REQUIRED WORK:
Copy, from the listing, every line in which the string "serif" is present.

THE RECORDS:

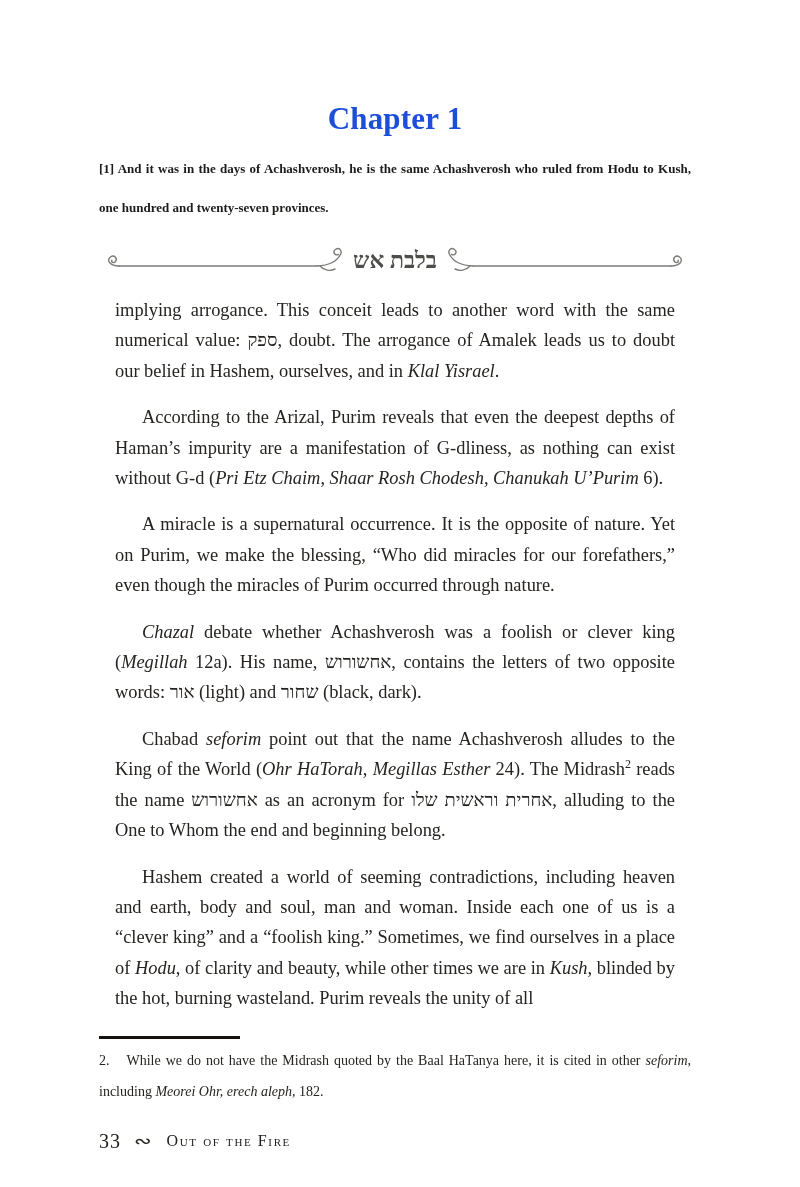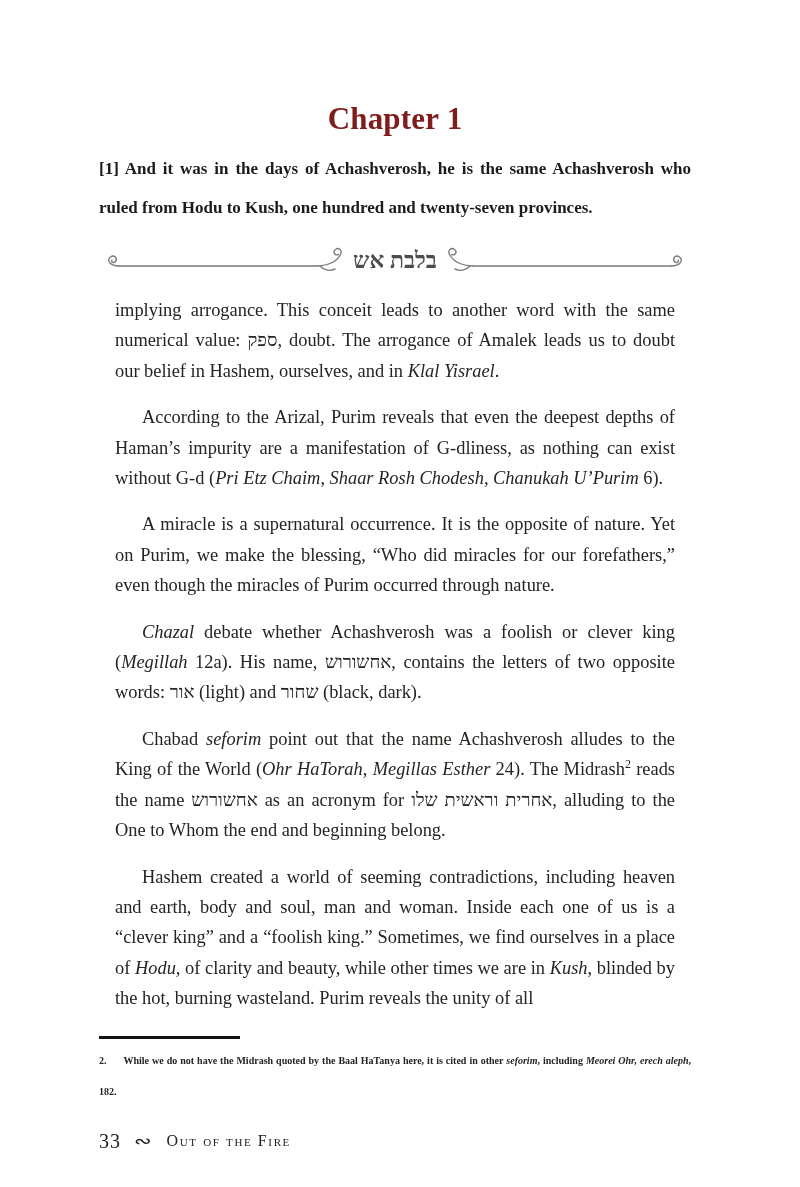--- a/index.html
+++ b/index.html
@@ -11,25 +11,25 @@
     color:#262320;
     overflow:hidden;
   }
   .content{position:absolute;left:99px;top:0;width:592px;}
   .chapter-title{
     margin:101px 0 12px 0;
     text-align:center;
     font-size:31px;
     font-weight:700;
     letter-spacing:.2px;
-    color:#7f1d1d;
+    color:#1d4ed8;
   }
   .verse{
     margin:0;
-    font-size:17px;
+    font-size:13px;
     font-weight:700;
     line-height:39px;
     text-align:justify;
     color:#1d1b19;
   }
   .divider{margin:12px 0 14px 0;height:40px;}
   .divider text{font-family:"Liberation Serif","DejaVu Serif","DejaVu Sans",sans-serif;font-weight:600;}
   .body-text p.para{
     margin:16px;
     font-size:18.4px;
@@ -40,24 +40,23 @@
   .seg-i{font-style:italic;}
   .seg-h{font-family:"Liberation Serif","DejaVu Serif","DejaVu Sans",sans-serif;}
   sup{font-size:12px;line-height:0;}
   .footnote-rule{
     border:none;margin:22px 0 6px 0;
     width:141px;height:0;
     border-top:3px solid #14110f;
   }
   .footnote p{
     margin:0;
-    font-size:10px;
+    font-size:14px;
     line-height:31px;
     text-align:justify;
-    font-weight:bold;
   }
   .fn-num{padding-right:17px;}
   .footer{
     position:absolute;left:99px;top:1129px;
     display:flex;align-items:center;
     color:#23201d;
   }
   .page-number{font-size:20px;letter-spacing:1px;}
   .ornament{
     margin:0 15px 0 13px;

WRITTEN SOLUTION:
   .divider text{font-family:"Liberation Serif","DejaVu Serif","DejaVu Sans",sans-serif;font-weight:600;}
   .seg-h{font-family:"Liberation Serif","DejaVu Serif","DejaVu Sans",sans-serif;}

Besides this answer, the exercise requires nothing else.